Entries taken from a collection
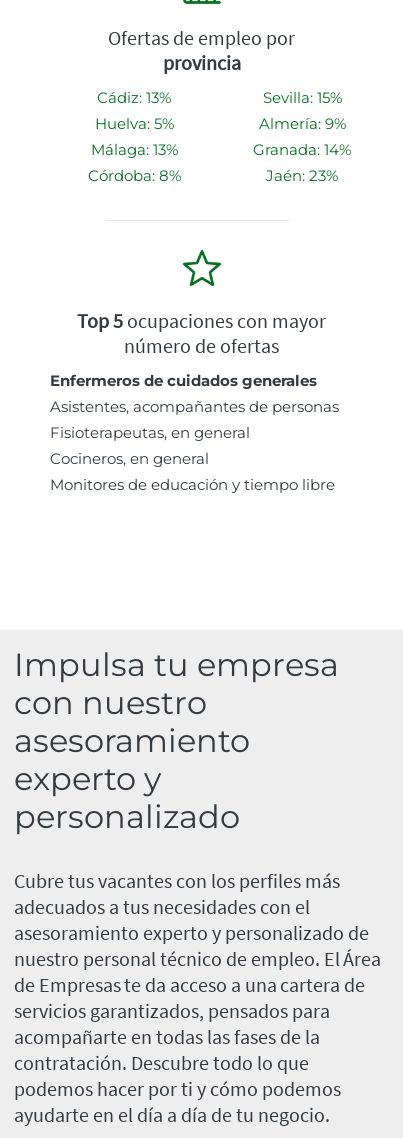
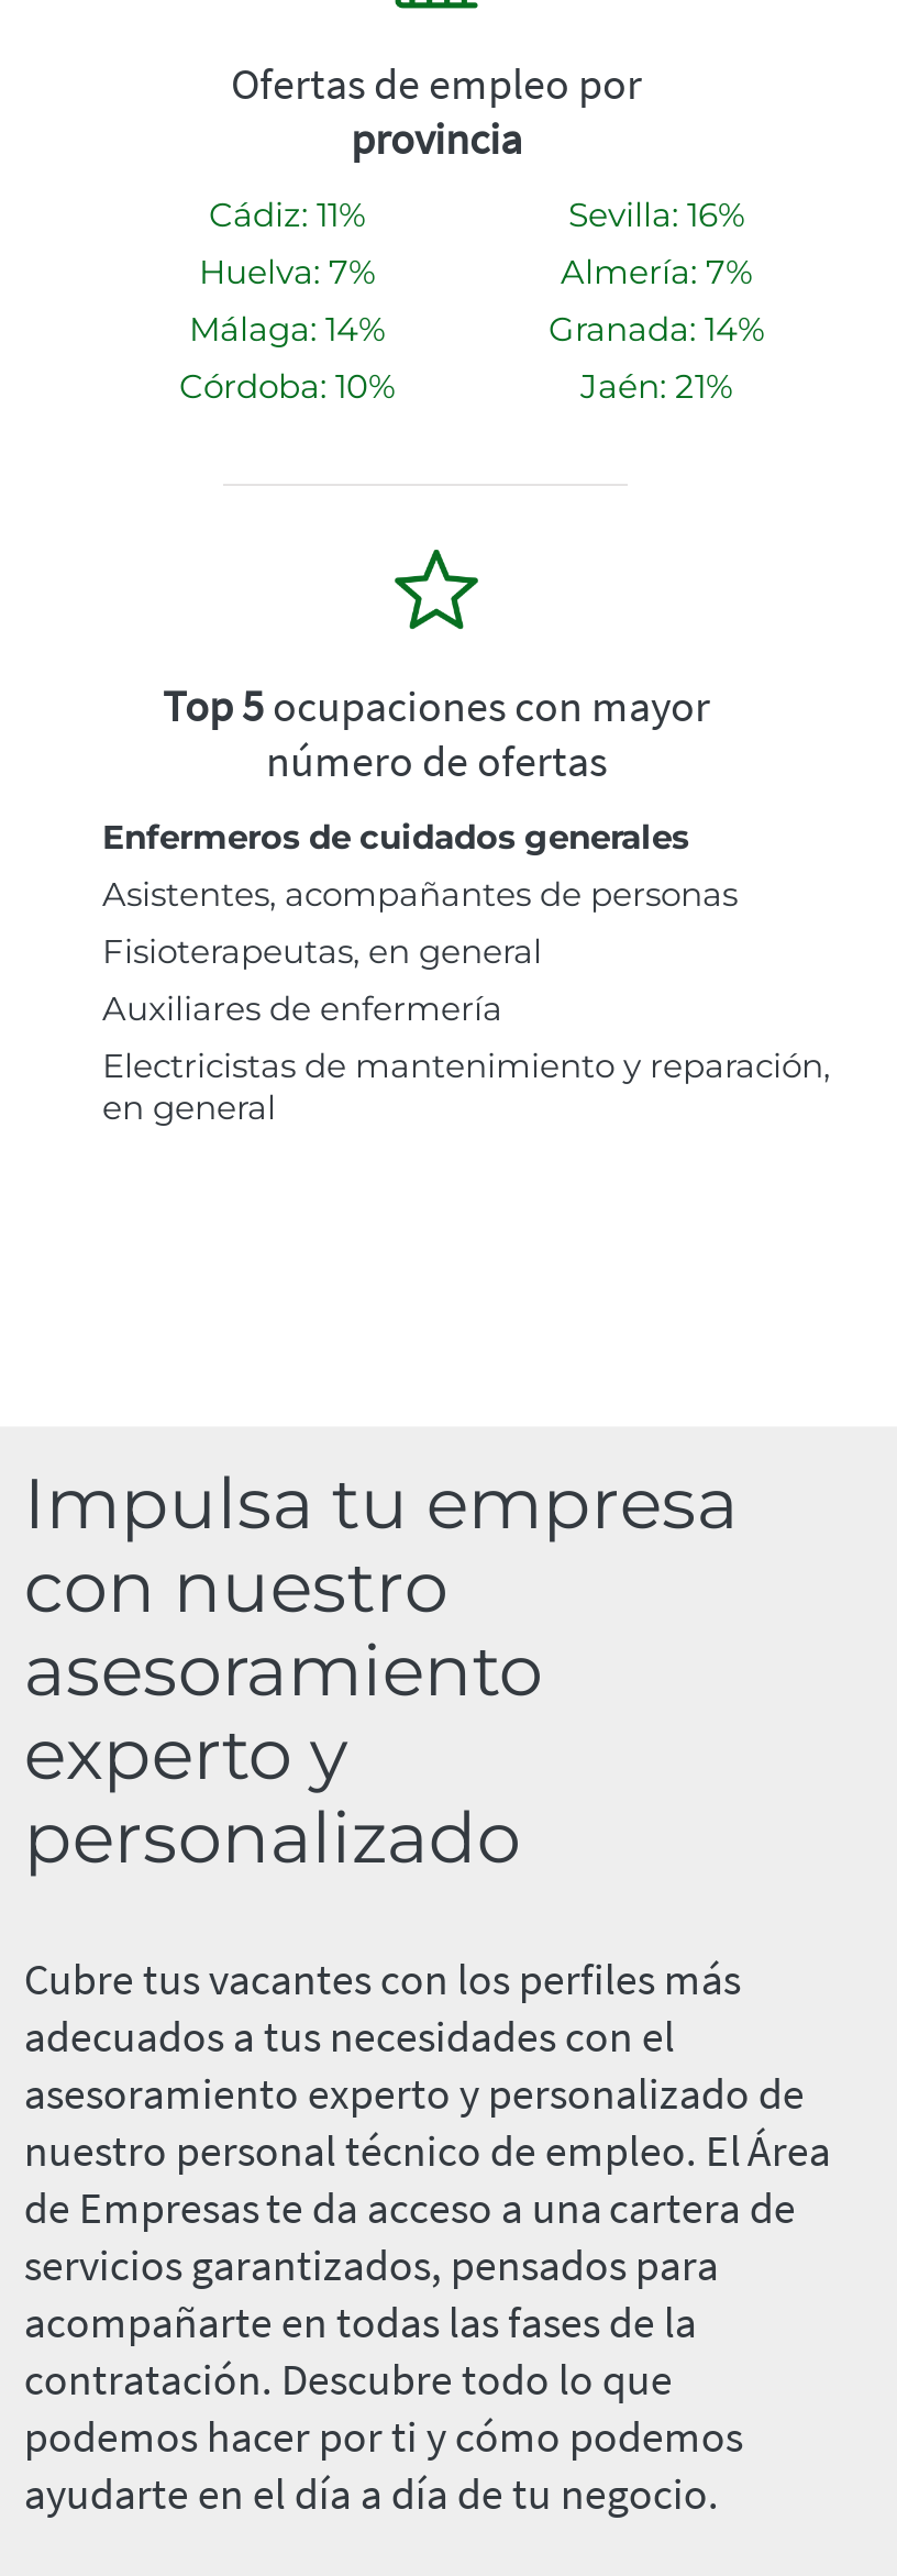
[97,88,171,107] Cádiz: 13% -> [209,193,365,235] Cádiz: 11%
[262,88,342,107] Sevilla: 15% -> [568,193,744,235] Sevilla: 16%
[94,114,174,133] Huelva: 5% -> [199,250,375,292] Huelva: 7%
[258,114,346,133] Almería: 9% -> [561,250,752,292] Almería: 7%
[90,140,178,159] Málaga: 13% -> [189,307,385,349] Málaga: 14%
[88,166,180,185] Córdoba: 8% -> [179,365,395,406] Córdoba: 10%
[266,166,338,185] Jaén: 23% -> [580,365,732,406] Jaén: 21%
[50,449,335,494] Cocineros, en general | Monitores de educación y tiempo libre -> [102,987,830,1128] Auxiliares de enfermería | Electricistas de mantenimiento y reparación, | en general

Work item:
Write the records above out again exactly, with no pictures in your copy.

Output of the task:
[97,88,171,107] Cádiz: 13% -> [209,193,365,235] Cádiz: 11%
[262,88,342,107] Sevilla: 15% -> [568,193,744,235] Sevilla: 16%
[94,114,174,133] Huelva: 5% -> [199,250,375,292] Huelva: 7%
[258,114,346,133] Almería: 9% -> [561,250,752,292] Almería: 7%
[90,140,178,159] Málaga: 13% -> [189,307,385,349] Málaga: 14%
[88,166,180,185] Córdoba: 8% -> [179,365,395,406] Córdoba: 10%
[266,166,338,185] Jaén: 23% -> [580,365,732,406] Jaén: 21%
[50,449,335,494] Cocineros, en general | Monitores de educación y tiempo libre -> [102,987,830,1128] Auxiliares de enfermería | Electricistas de mantenimiento y reparación, | en general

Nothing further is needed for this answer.